When I saw this, my first reaction was: awesome! (coincidentally, that was my nine-year-old's reaction as well). The prosecutors, Brad Hart and Katie Warren, became my trial advocacy heroes of the day. (Sorry, guys; you can't commit such trial ad awesomeness and expect to remain anonymous.)

My second reaction was to ask myself how the defense could best deal with the potentially incendiary effect of the chalk outline? You've got this thing on the floor in the middle of the jurors' field of view that you have to walk around or over every time you approach a witness. It's like trying a case in a crime scene.

And that's probably not a good thing for the defense. Especially if it was the State's idea to take the jury there.The obvious reaction: whine to the judge and ask him to tell them not to do it. That's probably a good place to start, for the sake of the record at least. But what if the judge allows it to remain?

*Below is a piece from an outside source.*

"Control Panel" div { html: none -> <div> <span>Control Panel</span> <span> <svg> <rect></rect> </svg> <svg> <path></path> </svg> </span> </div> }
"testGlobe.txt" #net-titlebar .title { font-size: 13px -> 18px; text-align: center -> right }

Insist that it's covered when it's not being used? The prosecutors reportedly did this for much of the trial, till it became too much of a nuisance. I suspect that leaving it uncovered might have been better for the defense-covering and uncovering it would call a lot more attention to it.

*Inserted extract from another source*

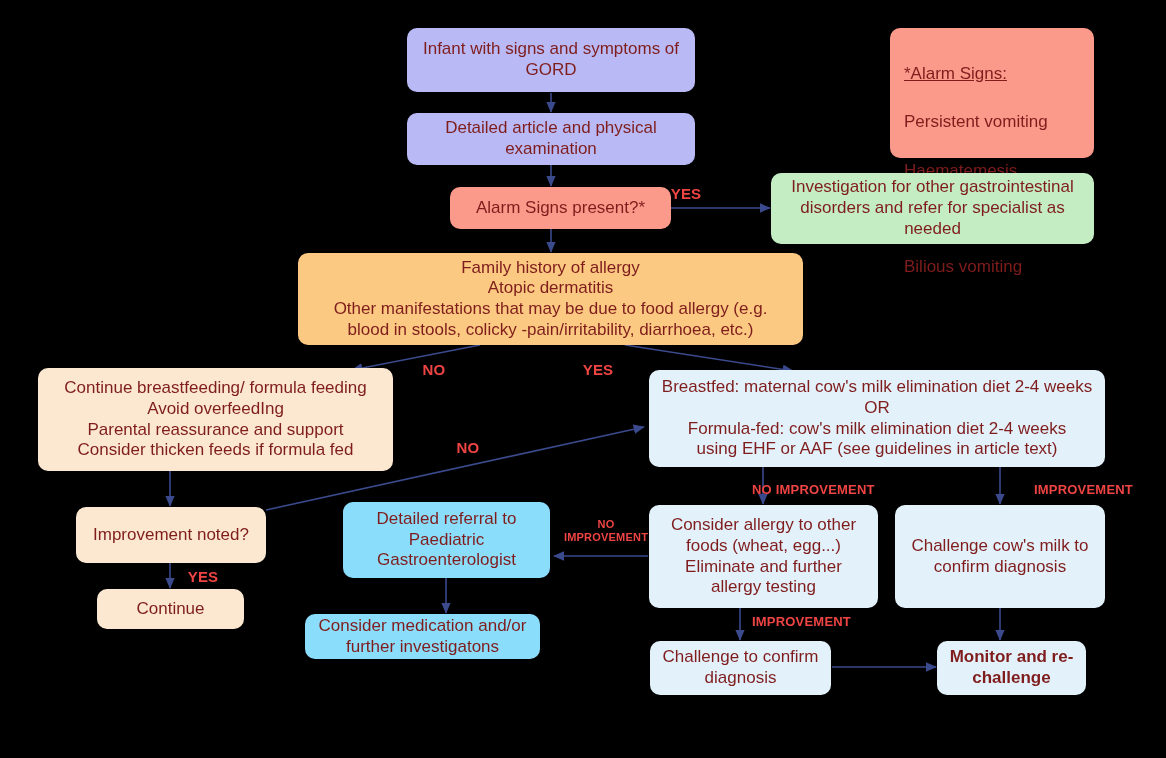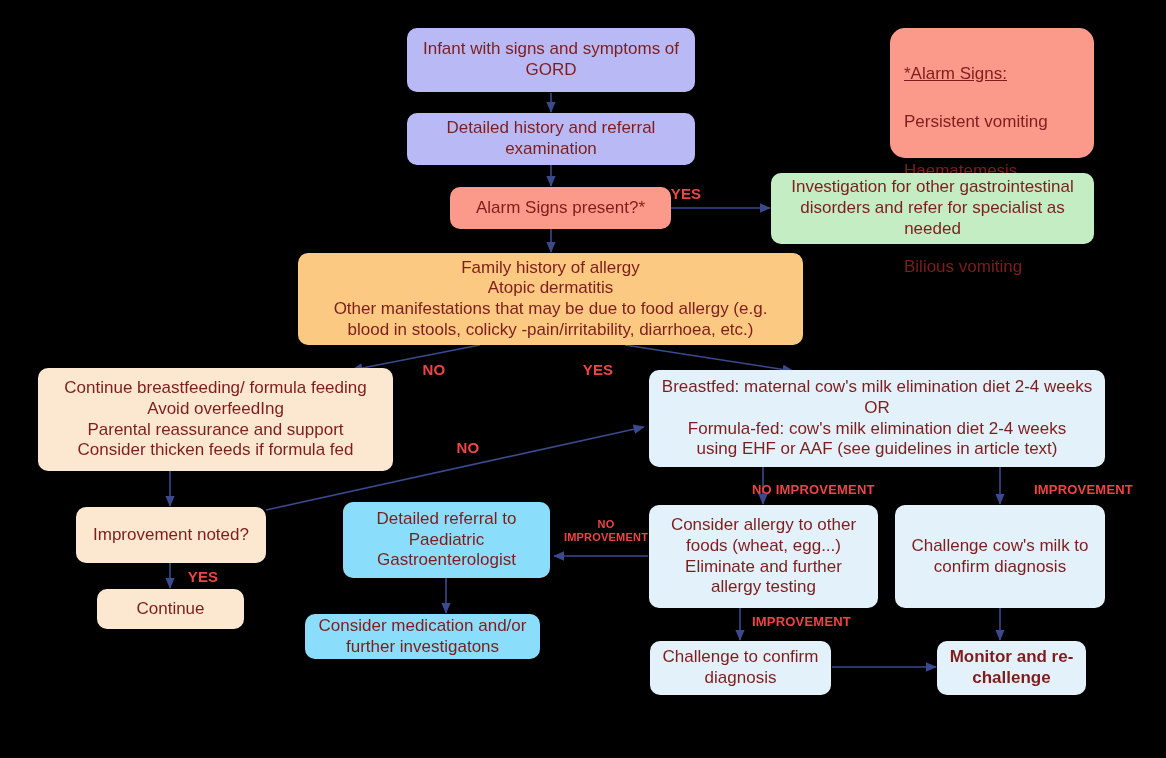"*Alarm Signs:" div.node { border-radius: 15px -> none }
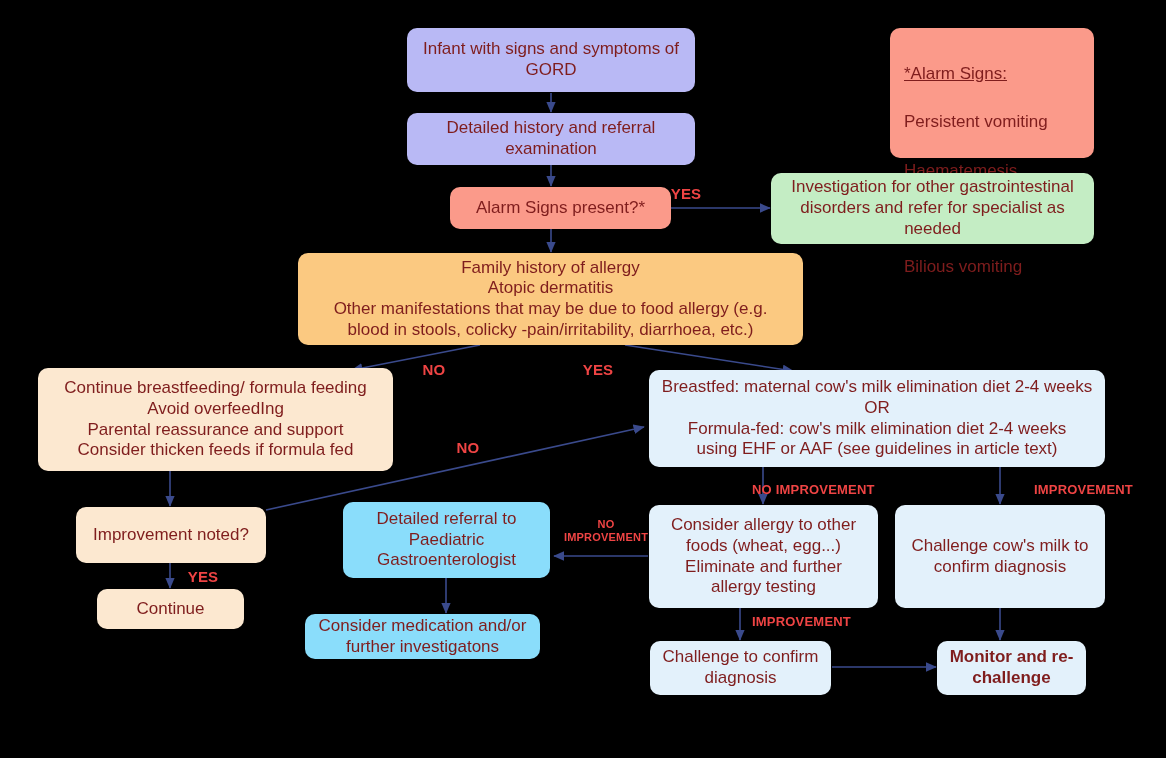"Detailed history and referral" div.node { text: history and referral -> article and physical }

What else? The more it seems to the jury that the outline bothers you, the more harm it will do your client. So the first thing, assuming that the judge has rejected your arguments (out of the presence of the jury) for this bit of courtroom theatre to be forbidden, is to act like it doesn't make any difference to your case. It shouldn't change your routine at all. If you treat it like a corpse, stepping carefully around it, the jury will see a corpse. If you walk freely through it and over it as though there is nothing important there (but don't deliberately damage it), there is nothing important there.

It's tempting to say, "Treat it explicitly like great theatre. Point out to the jury that it is great theatre, but that great theatre doesn' make the State's case any stronger." I'm not sure about that response. It is great theatre, but the 12 jurors don't know that. They aren't in the courthouse every day, and they don't know what is usual and what isn't. So the best approach might be to treat this just like another day in the courtroom.

When this happens in a case I'm trying, I'll figure out what works. Until then, I don't claim to have the answers. What do you think?